What is Nifty Next 50 Junior Bees & How to Invest in Junior Bees?

  


Introduction to India's Safest Indices

When asked about India's safest index, most people would instantly point to the Nifty 50. This is indeed a correct answer. However, there is another index that is almost as safe and offers substantial returns. Can you guess what it is? If you have an idea, feel free to comment. This video will be highly informative, focusing on an index that is as safe as the Nifty 50 but also provides fantastic returns.

 

The Nifty Next 50: A Hidden Gem

While the Nifty 50 grabs most of the attention, the Nifty Next 50 is equally worthy of consideration. This index comprises the next 50 companies below the Nifty 50, making it almost as safe and potentially more rewarding.

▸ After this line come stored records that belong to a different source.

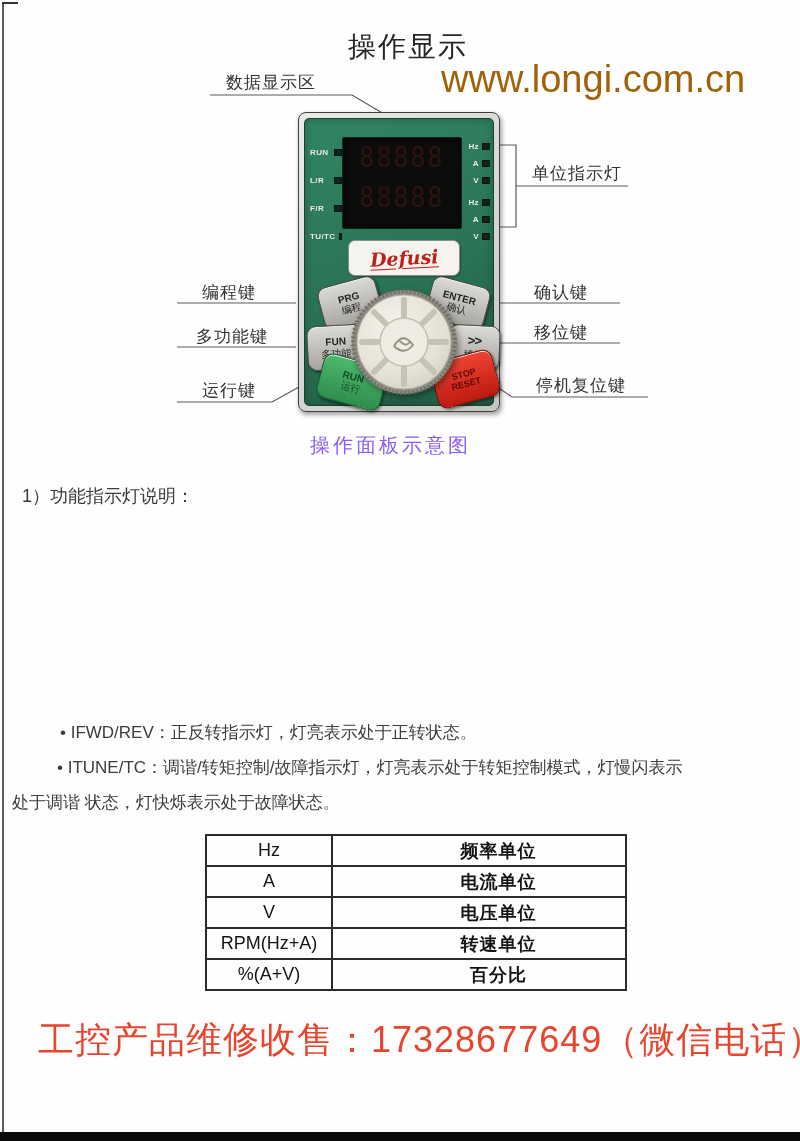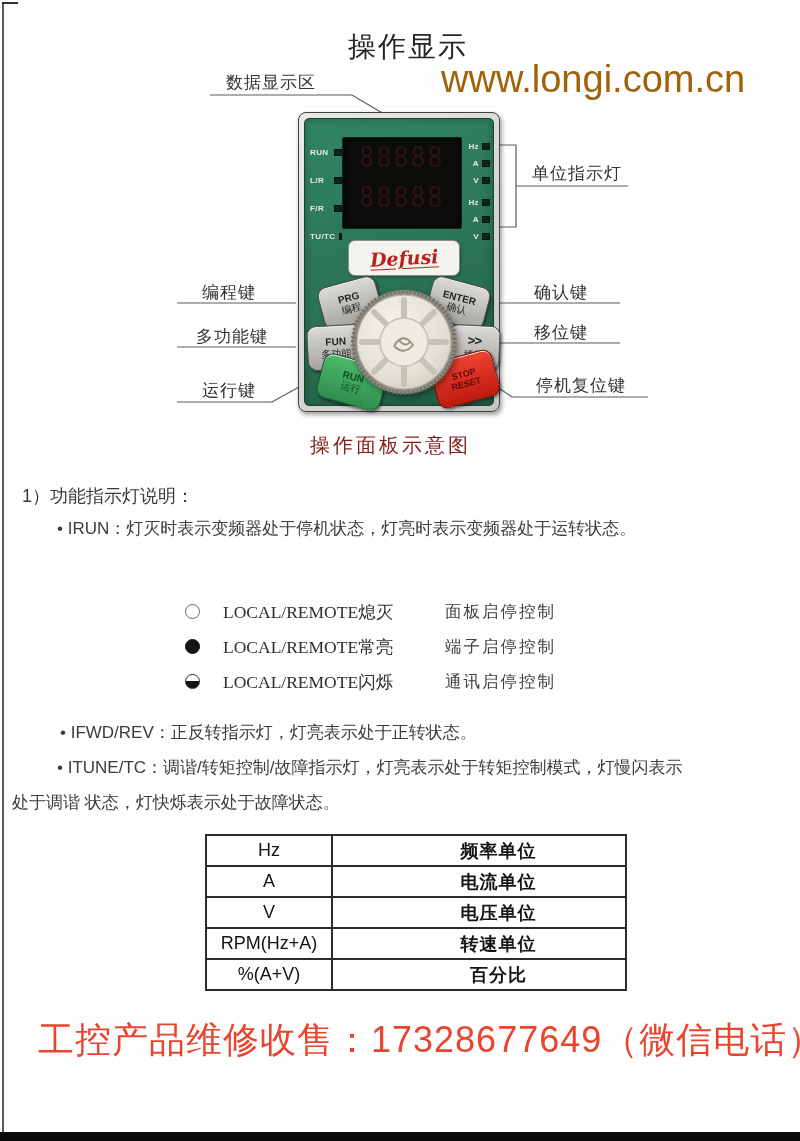"操作面板示意图" .caption { color: #7f1d1d -> #8b5cf6 }
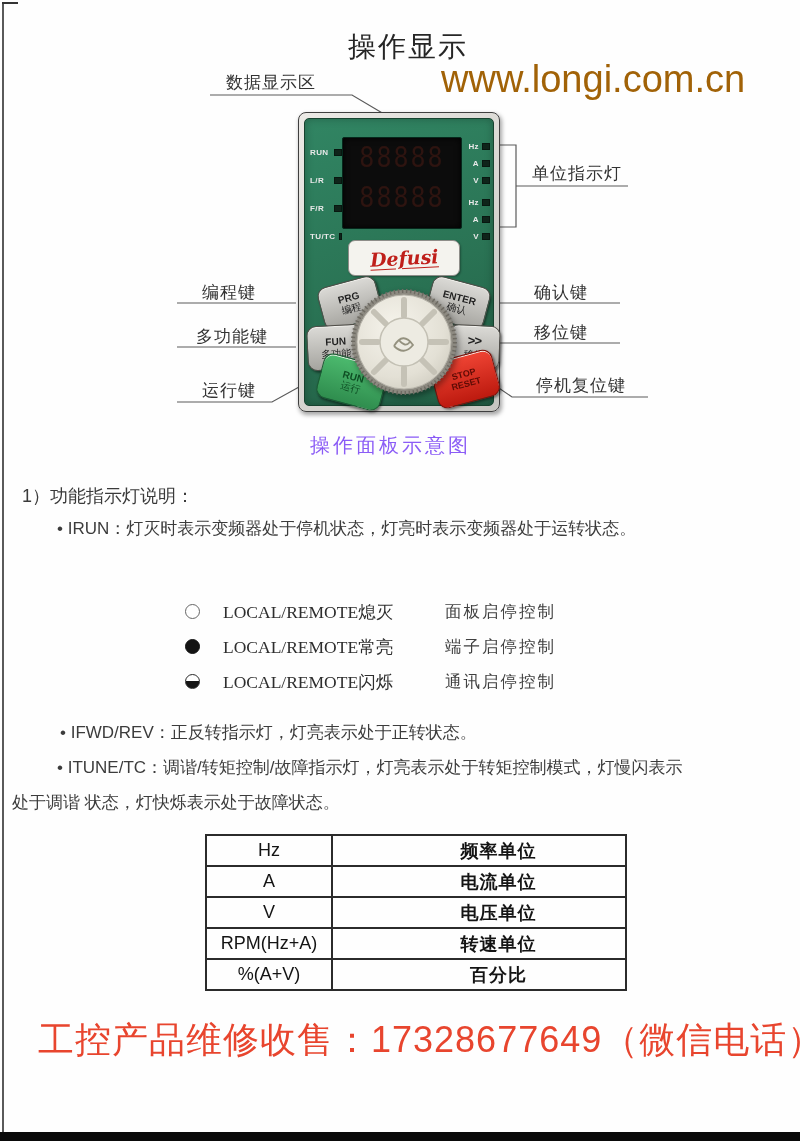"• IRUN：灯灭时表示变频器处于停机状态，灯亮时表示变频器处于运转状态。" div.abs { html: <div>• IRUN：灯灭时表示变频器处于停机状态，灯亮时表示变频器处于运转状态。</div> -> none }
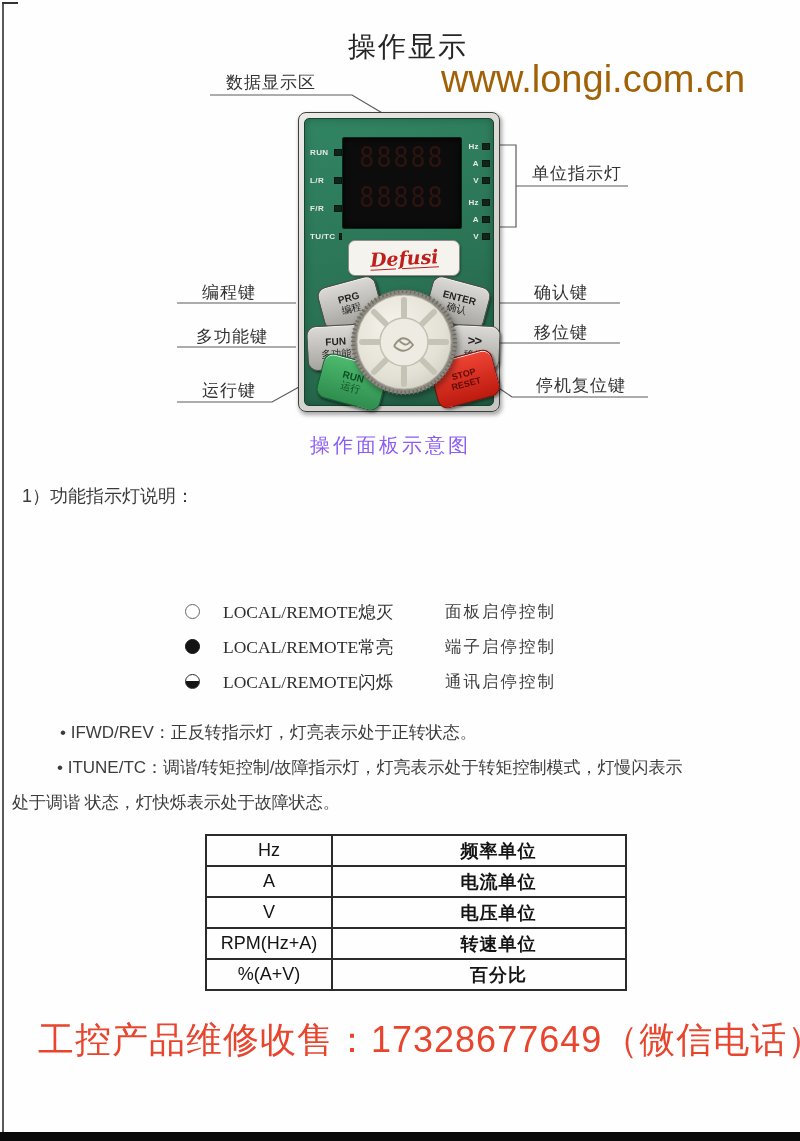"LOCAL/REMOTE熄灭" div.abs { html: <div> <span></span> <span>LOCAL/REMOTE熄灭</span> <span>面板启停控制</span> <span></span> <span>LOCAL/REMOTE常亮</span> <span>端子启停控制</span> <span></span> <span>LOCAL/REMOTE闪烁</span> <span>通讯启停控制</span> </div> -> none }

In this blog, we will not only compare it with the Nifty 50 but also show you how to invest in it through platforms like Zerodha.

 

Why Invest in the Nifty Next 50?

Before investing in any financial security, two factors must be thoroughly examined: risk and reward. Post-COVID, people often overlook this crucial aspect. So, why should you invest in the Nifty 50 index or the Nifty Next 50? The answer is simple: low risk.

 

Risk and Reward: Comparing Nifty 50 and Nifty Next 50

Let's delve into the risk and reward data for both indices up to 2018. We will also look at the latest data and show you how to invest. Historically, the Nifty Next 50 has consistently provided better long-term returns compared to the Nifty 50. The reason is straightforward: companies in the Nifty Next 50 are striving to enter the Nifty 50, making them more aggressive in their growth strategies.

 

Understanding the Risk-Reward Ratio

The risk-reward ratio for the Nifty Next 50 is slightly higher, which is logical: high risk, high return. However, when compared to the Nifty 50, this "high risk" is relatively moderate. Understanding the risks involved is crucial before making any investment decisions.

 

Investment Options for Nifty Next 50

Investing directly in any index is not possible. There are two options: Index Mutual Funds and Exchange Traded Funds (ETFs). The primary purpose of an index fund is to mimic an index. An ETF, listed on an exchange, can be bought and sold like a regular share.

 

Why Choose ETFs Over Index Funds?

ETFs generally have lower expense ratios compared to index funds. For the Nifty Next 50, the most popular ETF is the Nippon India Nifty Next 50 Fund, also known as Junior Bees. Let's explore the benefits of investing in this ETF.

 

Benefits of Investing in Junior Bees

  • Low expense ratio: Only 0.17%
  • Mirrors Nifty Next 50 returns
  • Quick buy/sell options
  • No exit load
  • Passive income

 

Performance of Junior Bees Compared to Nifty 50

When comparing the returns of the Nifty 50 and the Nifty Next 50, Junior Bees consistently outperform the Nifty 50 over long-term periods. Since its inception in February 2003, Junior Bees have turned ₹10,000 into a substantial amount, showcasing the power of compounding and long-term investing.

 

Top Holdings in Junior Bees

The top holdings contributing to the stellar performance of Junior Bees include:

  • Trent
  • Bharat Electronics
  • Tata Power
  • Hindustan Aeronautics
  • Power Finance
  • REC
  • Indian Oil
  • DLF
  • IndiGo
  • GAIL

 

How to Invest in Junior Bees via Zerodha

Investing in Junior Bees through Zerodha is straightforward. Simply search for 'Nippon India ETF Junior' and you can buy or sell as needed. Additionally, you can set up a SIP (Systematic Investment Plan) to automate your investments.

 

Conclusion

The Nifty Next 50, or Junior Bees, offers a compelling investment opportunity. With lower risk and higher returns, it is an excellent alternative to the Nifty 50. Investing through ETFs like Junior Bees not only provides lower expense ratios but also offers flexibility and ease of trading. For those looking to diversify and maximize their returns, Junior Bees is a solid choice.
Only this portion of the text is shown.